Latihan Tempur Gabungan TNI-Polri Amankan Perbatasan, Fokus pada Interdiksi dan Patroli

Latihan Tempur Gabungan TNI-Polri Amankan Perbatasan, Fokus pada Interdiksi dan Patroli
Satuan gabungan TNI dan Polri melaksanakan latihan tempur skala besar di wilayah perbatasan, dengan fokus pada operasi interdiksi terhadap penyusupan dan patroli area tanggung jawab (area of operations/AO). Latihan ini mengimplementasikan doktrin pertahanan berlapis (layered defense). Tahap pertama adalah penguatan pos pengamatan dan pos komando terpadu dengan sistem sensor elektronik dan thermal imaging untuk deteksi dini. Prosedur interdiksi dimulai dengan penerimaan laporan intelijen atau deteksi sensor tentang gerakan mencurigakan. Tim quick reaction force (QRF) segera diberangkatkan menggunakan kendaraan lapis baja ringan. Skema penindakan meliputi: 1) Penyekatan jalan (roadblock) di titik strategis menggunakan kendaraan dan penghalang portable, 2) Penerapan cordon and search pada zona yang diduga menjadi tempat persembunyian, 3) Jika terjadi perlawanan bersenjata, tim menggunakan formasi fire and movement untuk menetralisir ancaman dengan mengedepankan prinsip proportional force.

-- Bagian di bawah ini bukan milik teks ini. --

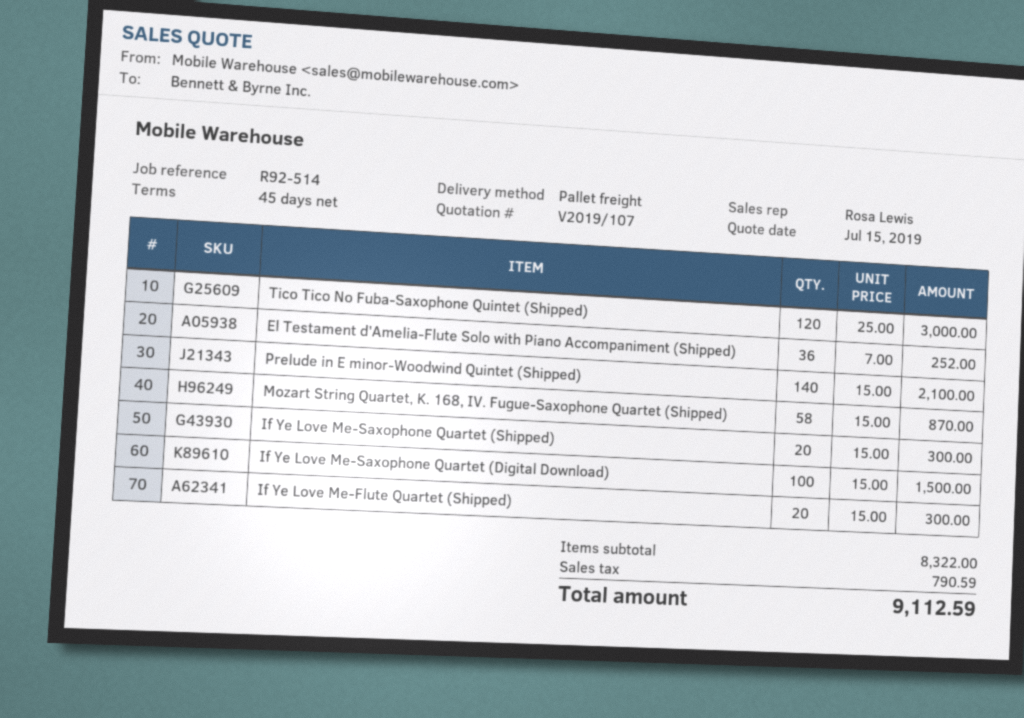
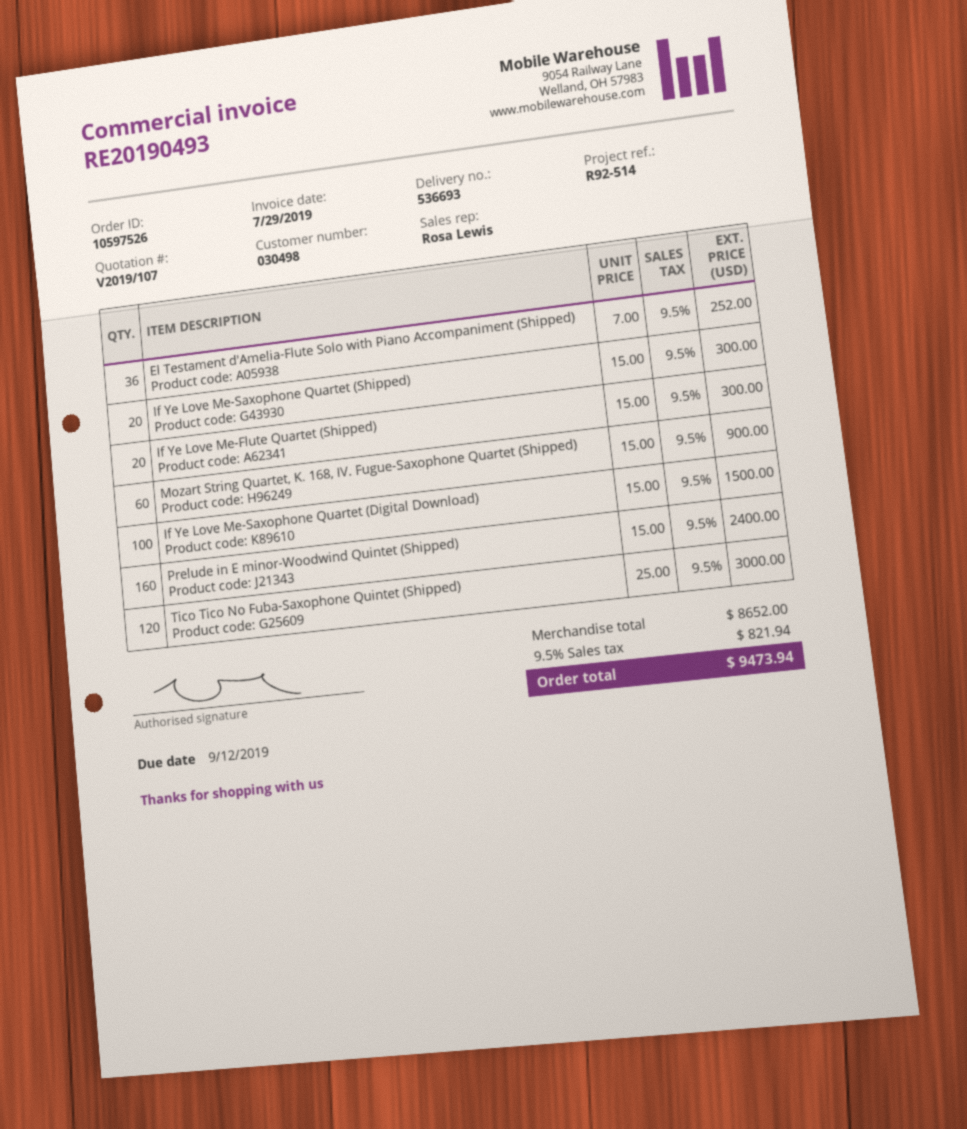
Prelude in E minor-Woodwind Quintet (Shipped): 140 x 15.00 = 2100.00 -> 160 x 15.00 = 2400.00
Mozart String Quartet, K. 168, IV. Fugue-Saxophone Quartet (Shipped): 58 x 15.00 = 870.00 -> 60 x 15.00 = 900.00
subtotal: 8322.00 -> 8652.00
tax: 790.59 -> 821.94
total: 9112.59 -> 9473.94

Untuk operasi patroli, diterapkan metode varied patrol pattern untuk menghindari pola yang dapat diprediksi. Tekniknya meliputi: 1) Patroli rutin dengan rute tetap dan waktu acak, 2) Patroli pengintaian (recon patrol) dengan fokus pada pengumpulan informasi, 3) Patroli penyergapan (ambush patrol) di titik-titik rawan penyusupan. Setiap patroli dilengkapi dengan drone mini untuk pengawasan udara terbatas dan alat komunikasi encrypted untuk koordinasi dengan pos komando.